1989: Dancing Flowers

In 1989, the year that the World Wide Web was invented and the Berlin Wall came down, we plebs were hugely excited by what we called Dancing Flowers - AKA Rock 'n' Roll Flowers - ("copyright 1988"), from a company called Takara. My cousin bought one for her children and we... oops... sorry, I mean "they" were thrilled with it, bellowing their heads off with laughter as it jiggled ... er... I mean "danced" around to Technotronic ("Pump Up The Jam, Pump It Up..."), or whatever.

But it didn't have to be major dance hits of 1989 that got this little beauty grooving.

It even "danced" to my uncle's Charlie Pride LP.

Wonderful.

1989, like the rest of the 1980s, was not, as LP Hartley once wrote about the past, a "foreign country". It was a foreign planet!

19 March 2012

Toys: Back To 1984 - Transformers, The A Team, My Little Pony, Postman Pat, Roland Rat and Knight Rider...

A skim through the toy selection in the Janet Frazer autumn and winter 1984/5 mail order catalogue - starting with some robots! Remember those "Transformers - Robots In Disguise" on telly - robots that turned into boats and things? Weird, eh? And what about the toys? Genius, or TV merchandising overkill? In my day, we were lucky if Mum had a spare spud for a Mr Potato Head...

Mind you, that's not to say there wasn't loads of TV-related merchandising in the 1960s and 1970s. I loved the Magic Roundabout, and you could buy Dougal house slippers, Magic Roundabout lampshades, Magic Roundabout biscuits, Magic Roundabout wallpaper, Magic Roundabout figurines, Magic Roundabout clocks, Magic Roundabout tea towels, Magic Roundabout curtains, Magic Roundabout mattresses, Magic Roundabout cuddly toys, Magic Roundabout annuals, Magic Roundabout storybooks, Magic Roundabout colouring books, Magic Roundabout dot-to-dots, a grand Corgi miniature Magic Garden, Magic Roundabout crockery, Magic Roundabout tablecloths, Magic Roundabout soap, Magic Roundabout bubble bath, Magic Roundabout umbrellas...

Most of these things I desired but couldn't have because my parents couldn't afford them. But certainly the concept of children as consumers was not invented in the 1980s.

A whole range of A-Team merchandise, including a toy "Mr T" - "HE'S BIG AND BOLD! HE'S THE BOSS!"

A My Little Pony baby walker - the little girl in the illustration looks thrilled with it, doesn't she?

He-Man and the Masters of the Universe - an animated TV series featuring the likes of the goodly Prince Adam and the evil Skeletor. Lots of viewers. Lots of associated merchandise - including here your very own Castle Grayskull - "fortress of mystery and power".

Snake Mountain - "ELECTRONIC MICROPHONE CHANGES YOUR VOICE INTO A SCARY 'VOICE OF EVIL'!" Ain't technology wonderful?
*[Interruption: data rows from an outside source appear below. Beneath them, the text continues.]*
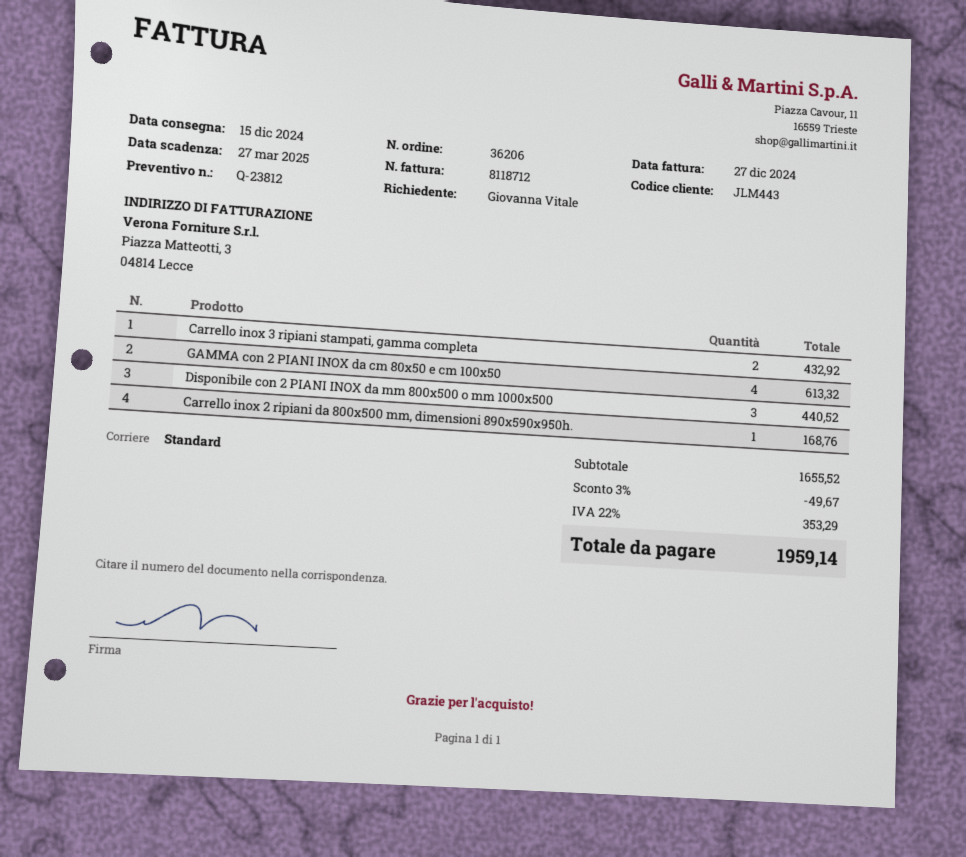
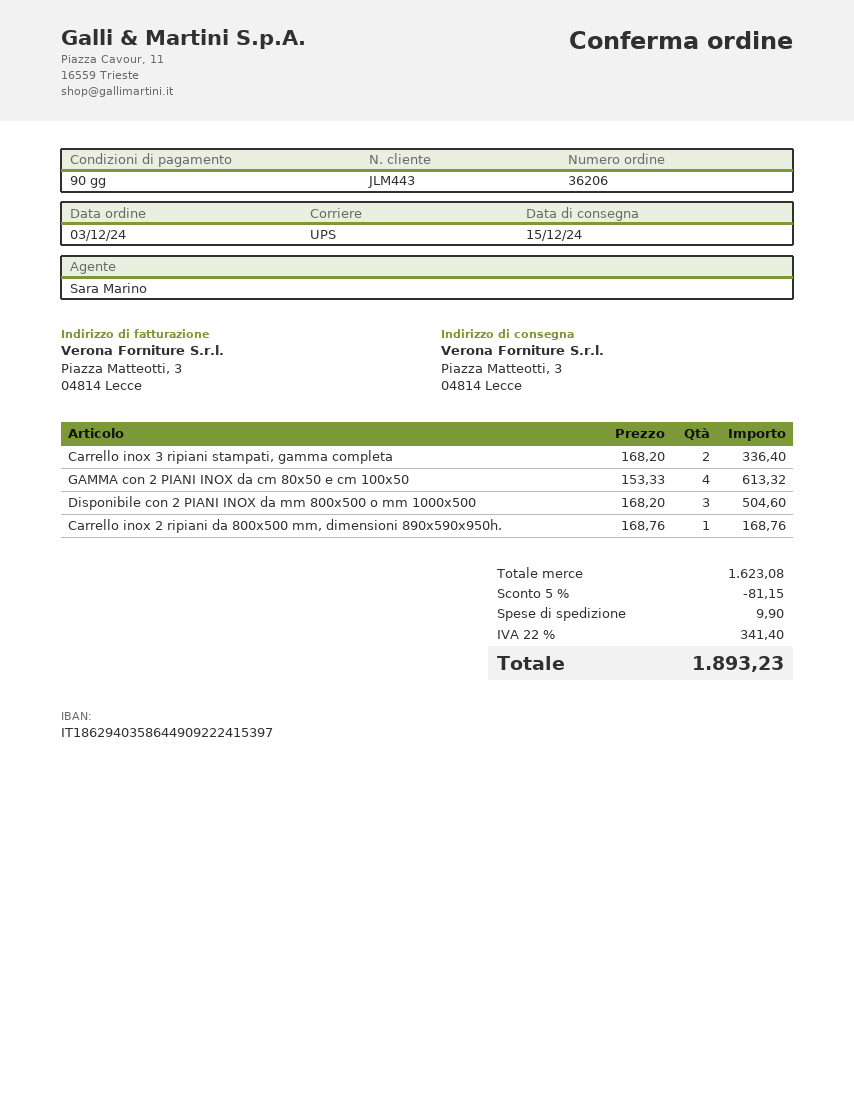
shipping method: standard -> UPS
Carrello inox 3 ripiani stampati, gamma completa: 2 for 432.92 -> 2 for 336.40
Disponibile con 2 PIANI INOX da mm 800x500 o mm 1000x500: 3 for 440.52 -> 3 for 504.60
subtotal: 1655.52 -> 1623.08
discount: 3% = 49.67 -> 5% = 81.15
shipping: none -> 9.90
tax: 22% = 353.29 -> 22% = 341.40
total: 1959.14 -> 1893.23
The battle between good and evil rages fiercely.

First appearing in 1981, Postman Pat was a tremendous success, earning many fans beyond the target audience of tiny tots. All together now: "Postman Pat, Postman Pat, Postman Pat and his black and white cat"!

Roland Rat - the ultimate '80s superstar. Look at all this - Roland Rat and Kevin the gerbil jigsaws, a stencilling kit, Roland, Errol the hamster and Kevin the gerbil toys and your very own RATMOBILE!

Knight Rider - a highly popular American children's series starring David Hasselhoff as Michael Knight and a very sophisticated car called KITT - had some very snazzy associated merchandise. Also in the picture is a battery operated Knight Rider push button intercom set that: "really works from room to room. Includes 30ft cable, buzzer sound and working light."